The initial project list was developed over the last two months by an in-house committee and is largely based on ideas solicited from school principals.

School officials have yet to estimate what it will all cost but believe all of the projects would cost far more than the $477 million the school system is estimated to have to spend between 2019 and 2030 if the tax is renewed. 

Stacey Dupre, an executive director for school leadership who is leading the in-house committee, said once major projects are selected, the committee will see what smaller projects the school system can still afford to do.

“When we went shopping as a child, that was my mother’s philosophy: You’ve got to buy the food first and if we have anything else, we’ll help you.”

The East Baton Rouge Parish system has 80-plus schools in operation with about 41,000 students. It serves students across the entire parish, except in Baker, Central and Zachary.

The 1-cent sales tax was first approved in 1998 and was renewed by wide margins in 2003 and then again in 2008.

Over the past two decades, an estimated $557 million worth of work has been done to improve school campuses. The current 10-year construction plan has financed the renovation/expansion of Baton Rouge Magnet High and the demolition and reconstruction of Lee High, among other projects.

Despite all that work, Baton Rouge public schools remain old — on average they date to 1968, almost a half-century ago — and many need a lot of work. The total amount of deferred maintenance on all EBR school buildings runs to nearly $150 million.

Some schools that had extensive, but not total, renovations might be back in consideration for further work. 

For instance, Scotlandville High School, renovated in 2005, is up either for renovated or newly constructed athletic facilities. Istrouma High School, which reopened in August after $24.1 million in work, is on the list for renovations to its auditorium, something school officials were unable to find enough money to undertake.

Finally, Glen Oaks High School is on the list for major repairs, but the extent of that work depends on ongoing negotiations with FEMA about rebuilding the school. It was one of 10 Baton Rouge public schools that flooded in August 2016.

Most of the 11 school facilities up for closure have been on such lists before.

For instance, White Hills Elementary, which is located just outside Baker, currently has just 148 students. The school has escaped closure multiple times. The latest proposal would close the school and merge it with nearby Brownfields Elementary, which would be rebuilt.

Four alternative schools also are on the chopping block; they would be merged with other alternative schools.

The desire to build more schools in southeast Baton Rouge is driving the possible closure of an alternative high school, Arlington Preparatory Academy, which serves fewer than 100 students who mostly require special education services because of disabilities. The 931 Dean Lee Drive property is located south of LSU. Superintendent Warren Drake has in the past floated the idea of using that property to build a new school.

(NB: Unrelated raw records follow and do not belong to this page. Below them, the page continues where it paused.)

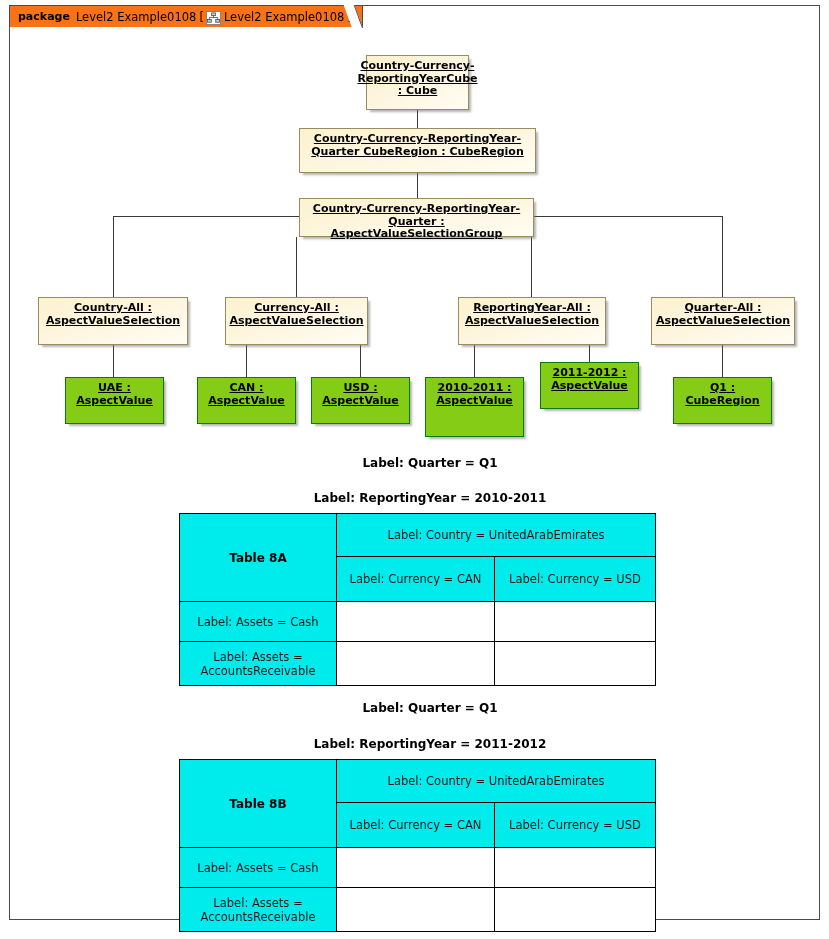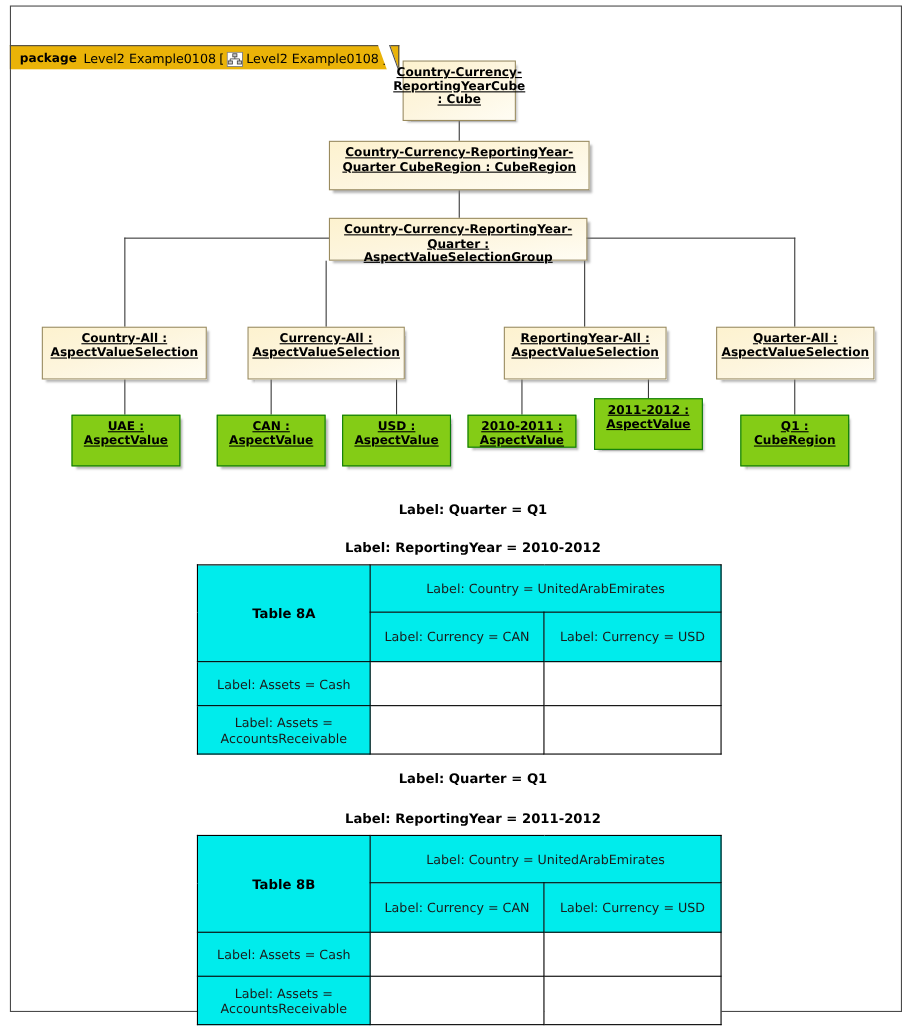"package" #package-tab { background: #eab308 -> #f97316; margin-top: 36px -> none }
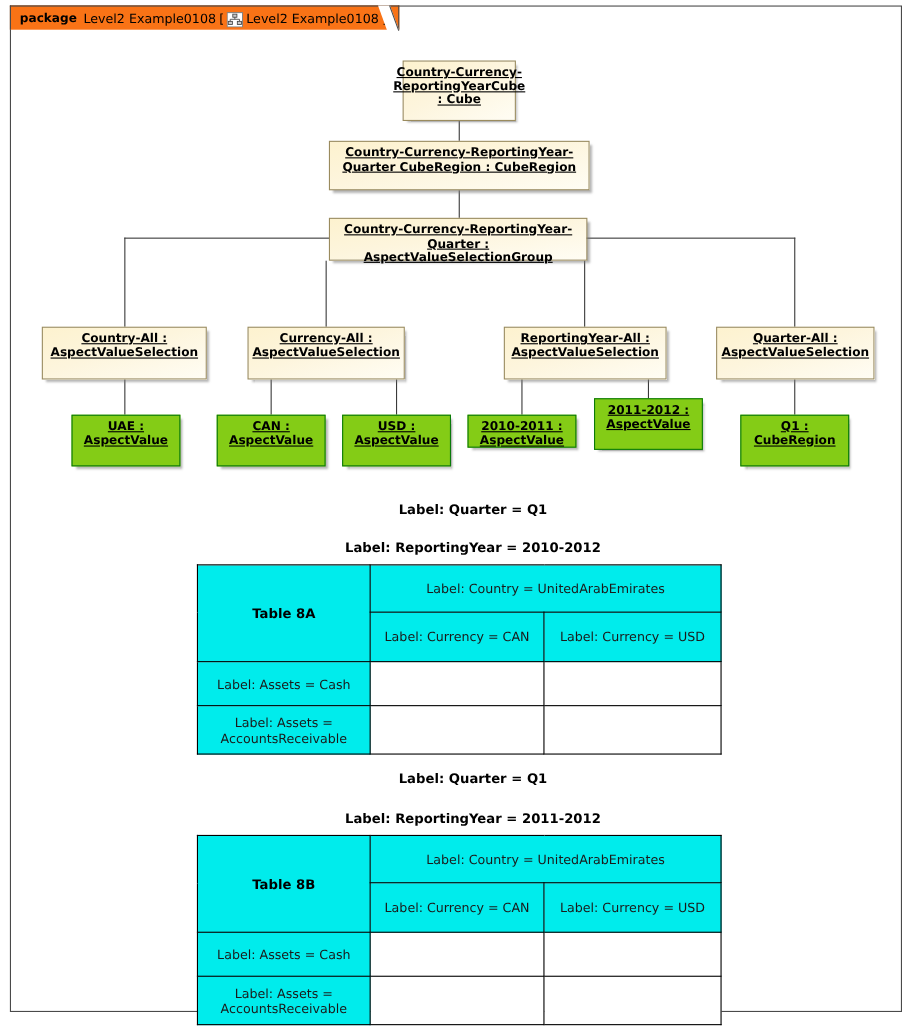"2010-2011 : AspectValue" div.node { height: 30px -> 60px }
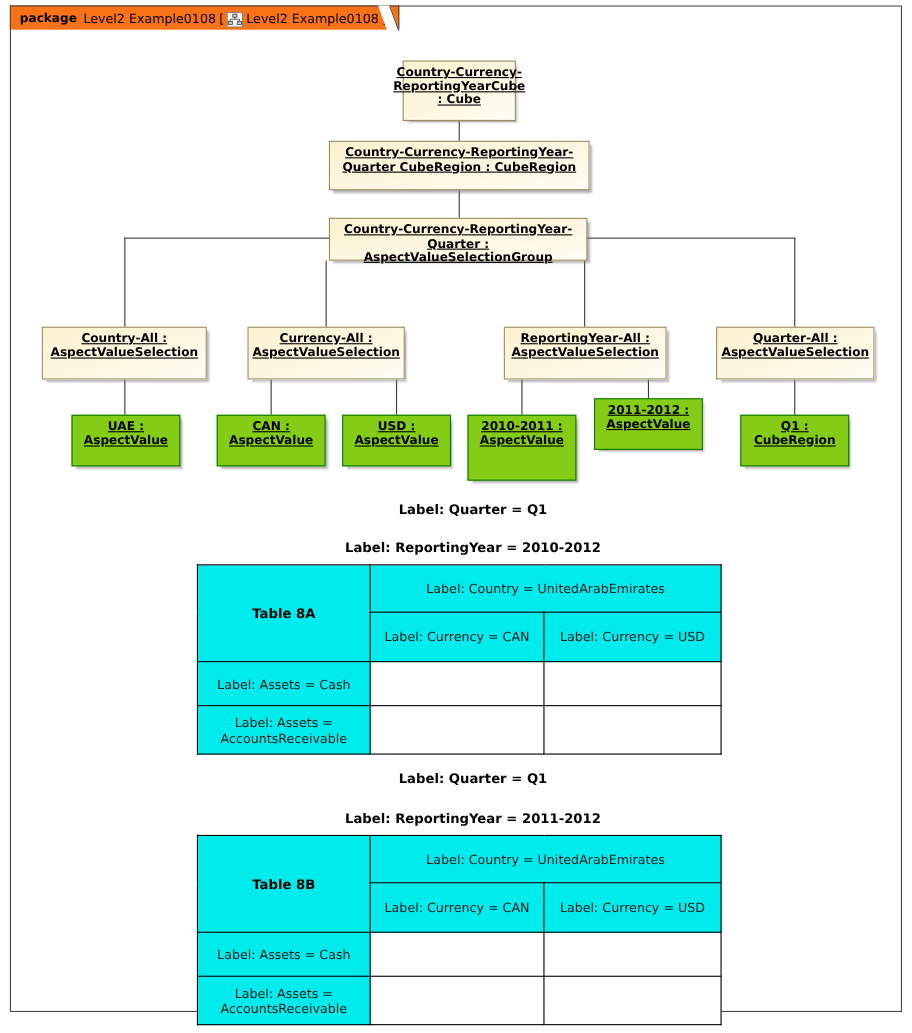"Label: ReportingYear = 2010-2012" div.freelabel { text: 2010-2012 -> 2010-2011 }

Twenty-plus acres of vacant property in Jefferson Terrace area is in development now as a possible school to serve south Baton Rouge. A public meeting is scheduled Oct. 10 at Jefferson Terrace Elementary to discuss what to build on the land.

And, under the proposal released Thursday, Mayfair Lab School, located at 9880 Hyacinth Ave., south of the Mall of Louisiana, would get a new facility. In addition to replacing the 55-year-old elementary school building, it would add a small high school to the campus as well.

Building any additional schools in southeast Baton Rouge, though, would require buying new land in an area with limited available property. Drake said he’s considering several options on that front but offered few details.